Sembra evidente che le diverse dimensioni dello sviluppo sostenibile non possono fare a meno di realizzarsi, pena la sua invalidità, su di un ambito internazionale, che coinvolga tutti i Paesi del mondo intero.
I profondi processi di globalizzazione dell'economia, che spingono, ad esempio, verso scelte di sviluppo urbano distanti dai bisogni e dall'identità locale delle città, determinano una serie di "regionalismi" con una richiesta pressante da parte delle comunità locali di rispetto per le proprie differenze socioculturali, dei loro modi di vivere e abitare, che a volte sfociano in conflitti dolorosi, anche di carattere bellico.

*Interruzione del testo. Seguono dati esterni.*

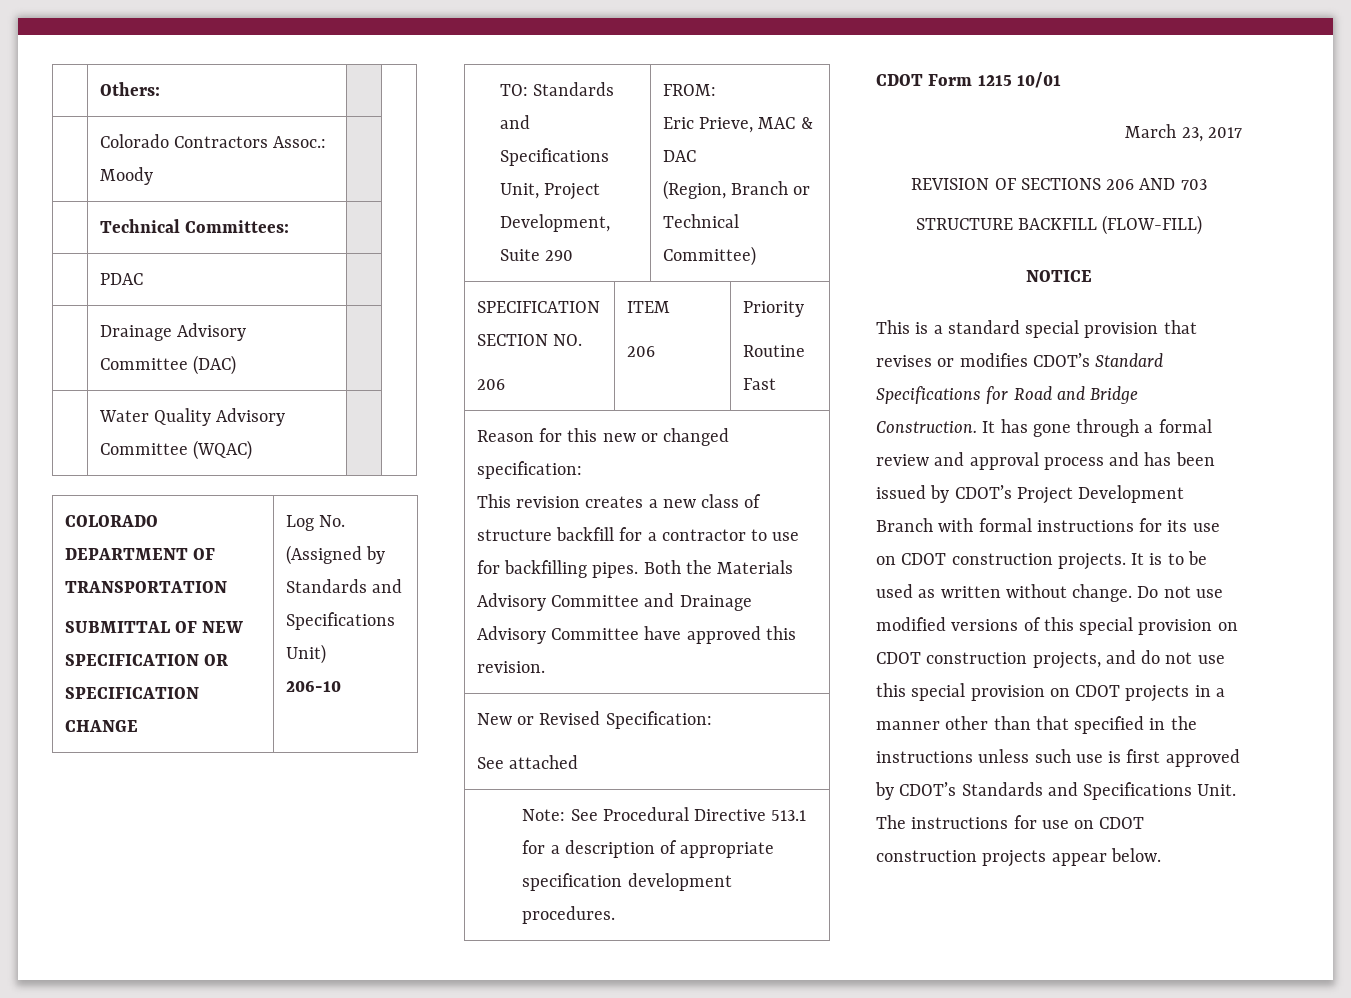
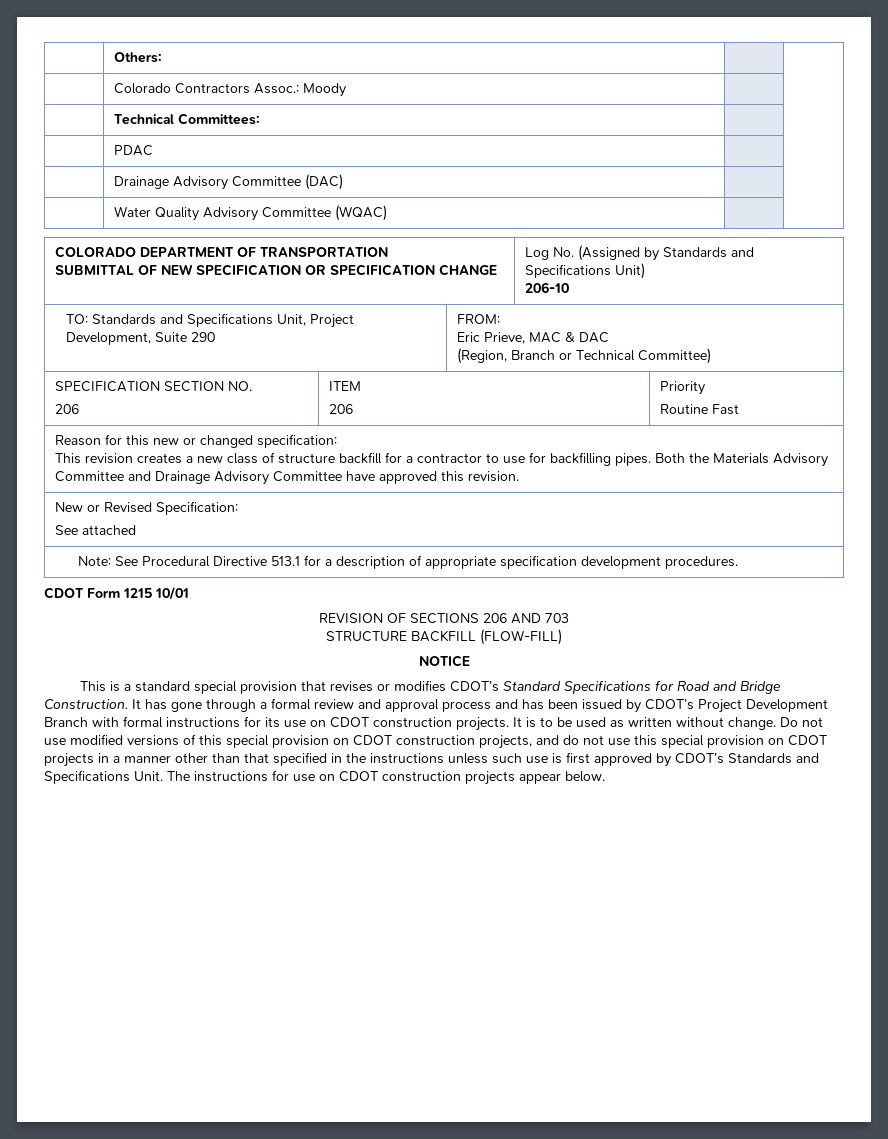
- March 23, 2017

Tu sei solito sottolineare che per le nazioni più povere si delineano due opposti scenari.
Sì. Nel primo caso, i Paesi poveri possono prendere in prestito il processo di industrializzazione dei paesi del Nord per raggiungerli nell'arco di alcune decine di anni: prima arriverà l'industria pesante affamata di energia, successivamente l'industria manifatturiera, che inizierà la ricerca del miglioramento delle tecniche ed infine le produzioni ad alta tecnologia. Le conseguenze di questo scenario sono incalcolabili: in meno di dieci anni il decollo di Africa, America del Sud e del Sudest asiatico darebbe fondo alle riserve petrolifere.

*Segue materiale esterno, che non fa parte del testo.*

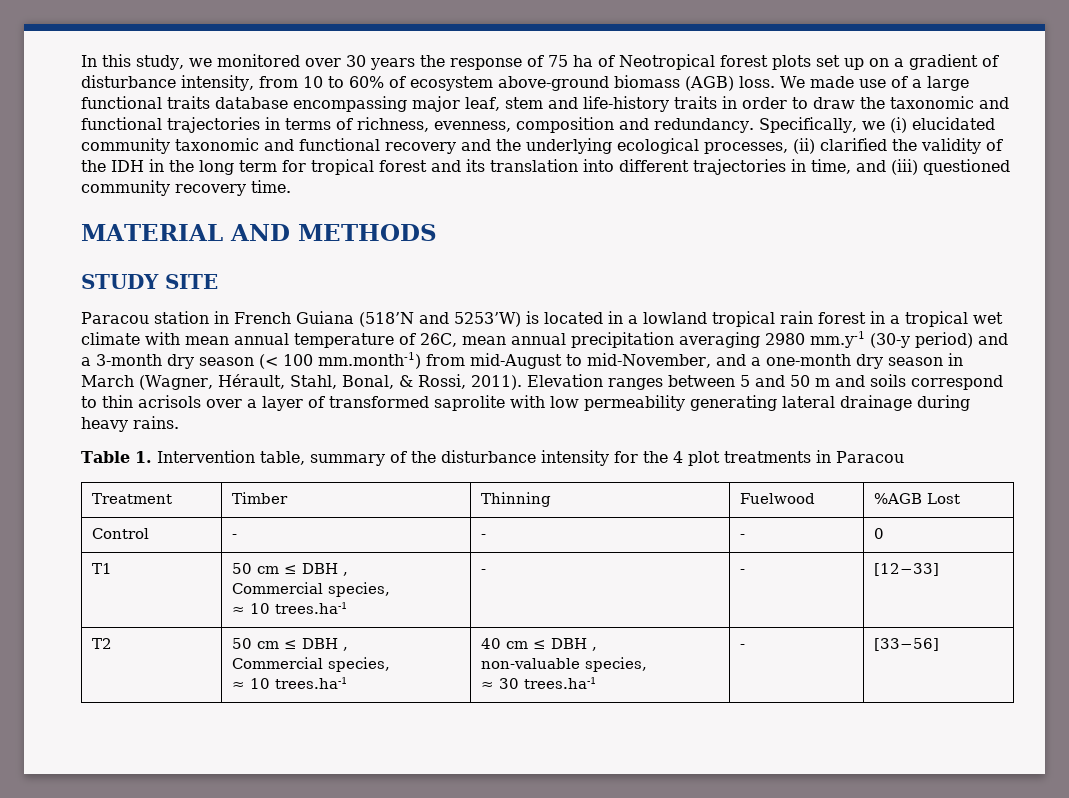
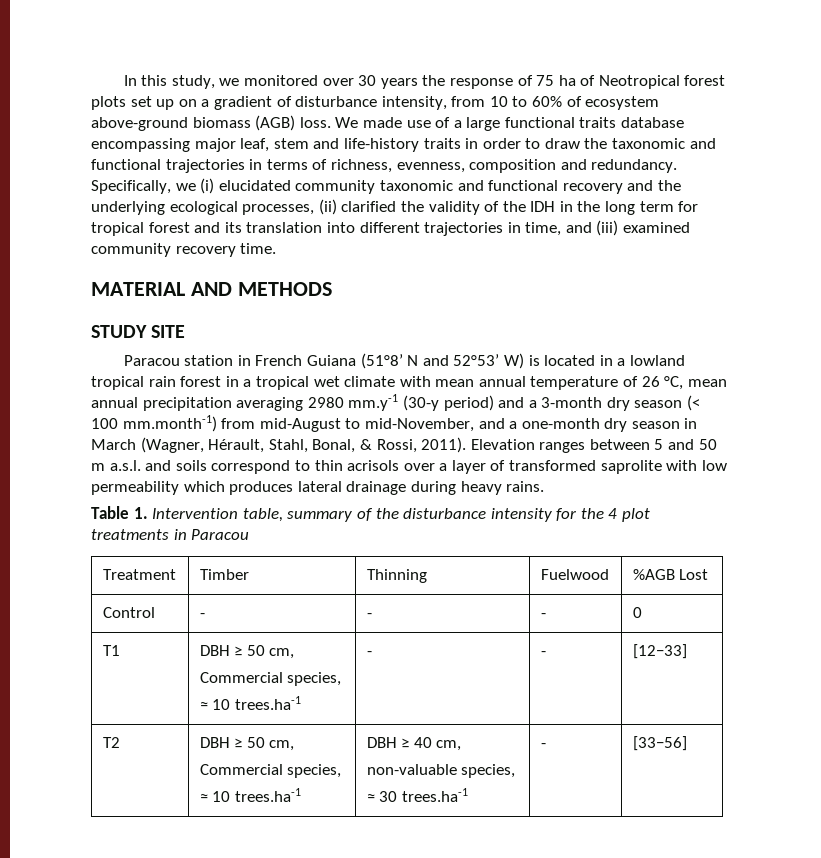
- Specifically, we (i) elucidated community taxonomic and functional recovery and the underlying ecological processes, (ii) clarified the validity of the IDH in the long term for tropical forest and its translation into different trajectories in time, and (iii) questioned community recovery time.
+ Specifically, we (i) elucidated community taxonomic and functional recovery and the underlying ecological processes, (ii) clarified the validity of the IDH in the long term for tropical forest and its translation into different trajectories in time, and (iii) examined community recovery time.
- Paracou station in French Guiana (518’N and 5253’W) is located in a lowland tropical rain forest in a tropical wet climate with mean annual temperature of 26C, mean annual precipitation averaging 2980 mm.y-1 (30-y period) and a 3-month dry season (< 100 mm.month-1) from mid-August to mid-November, and a one-month dry season in March (Wagner, Hérault, Stahl, Bonal, & Rossi, 2011).
+ Paracou station in French Guiana (51°8’ N and 52°53’ W) is located in a lowland tropical rain forest in a tropical wet climate with mean annual temperature of 26 °C, mean annual precipitation averaging 2980 mm.y-1 (30-y period) and a 3-month dry season (< 100 mm.month-1) from mid-August to mid-November, and a one-month dry season in March (Wagner, Hérault, Stahl, Bonal, & Rossi, 2011).
- Elevation ranges between 5 and 50 m and soils correspond to thin acrisols over a layer of transformed saprolite with low permeability generating lateral drainage during heavy rains.
+ Elevation ranges between 5 and 50 m a.s.l. and soils correspond to thin acrisols over a layer of transformed saprolite with low permeability which produces lateral drainage during heavy rains.
- T1 | 50 cm ≤ DBH ,
+ T1 | DBH ≥ 50 cm,
- T2 | 50 cm ≤ DBH ,
+ T2 | DBH ≥ 50 cm,
  Commercial species,
- ≈ 10 trees.ha-1 | 40 cm ≤ DBH ,
+ ≈ 10 trees.ha-1 | DBH ≥ 40 cm,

In base al secondo scenario…. Il secondo scenario richiama il "salto della rana": i Paesi poveri possono tentare di bruciare le tappe del loro sviluppo per raggiungere direttamente il livello tecnico di produzione dei Paesi sviluppati, grazie ad un massiccio trasferimento di tecnologie pulite.

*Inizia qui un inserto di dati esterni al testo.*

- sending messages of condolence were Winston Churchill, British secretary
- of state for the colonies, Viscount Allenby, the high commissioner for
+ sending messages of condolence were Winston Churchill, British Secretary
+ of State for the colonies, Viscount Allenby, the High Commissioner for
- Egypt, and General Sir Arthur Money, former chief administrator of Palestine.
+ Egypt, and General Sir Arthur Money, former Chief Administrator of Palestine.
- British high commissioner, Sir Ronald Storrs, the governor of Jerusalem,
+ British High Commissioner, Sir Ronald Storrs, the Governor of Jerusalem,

Alcuni economisti ritengono di trovare una risposta al problema dello sviluppo sostenibile nel funzionamento del mercato. Sostengono che a certe condizioni è il mercato che porta alla sostenibilità: se, infatti, ci fosse un uso troppo intenso di una risorsa esauribile, la sua scarsità relativa farebbe aumentare il prezzo e questo porterebbe a una riduzione della domanda, riequilibrando il sistema. Altri, però, più prudentemente, ritengono necessario integrare l'azione del mercato con qualche forma di indirizzo pubblico. Il problema di una regolamentazione è sollevata da più parti. Rifkin, ad esempio, prefigura un futuro dominato dall'inquinamento genetico. Anche se il ventunesimo secolo è spesso definito "il secolo dell'informatica", per Rifkin, la materia prima del mercato più importante del prossimo secolo saranno i geni: questi non saranno utilizzati solo in agricoltura, nell'allevamento e nella medicina, ma anche per produrre materiali da costruzione o come risorse energetiche. Questione fondamentale è, quindi, quella che riguarda i brevetti dei geni, una tappa di importanza cruciale, perché si potrebbe stabilire che la vita può essere brevettata e commercializzata. Ciò comporterebbe il problema di quale sia il senso della vita, cosa che non può essere delegata al mercato.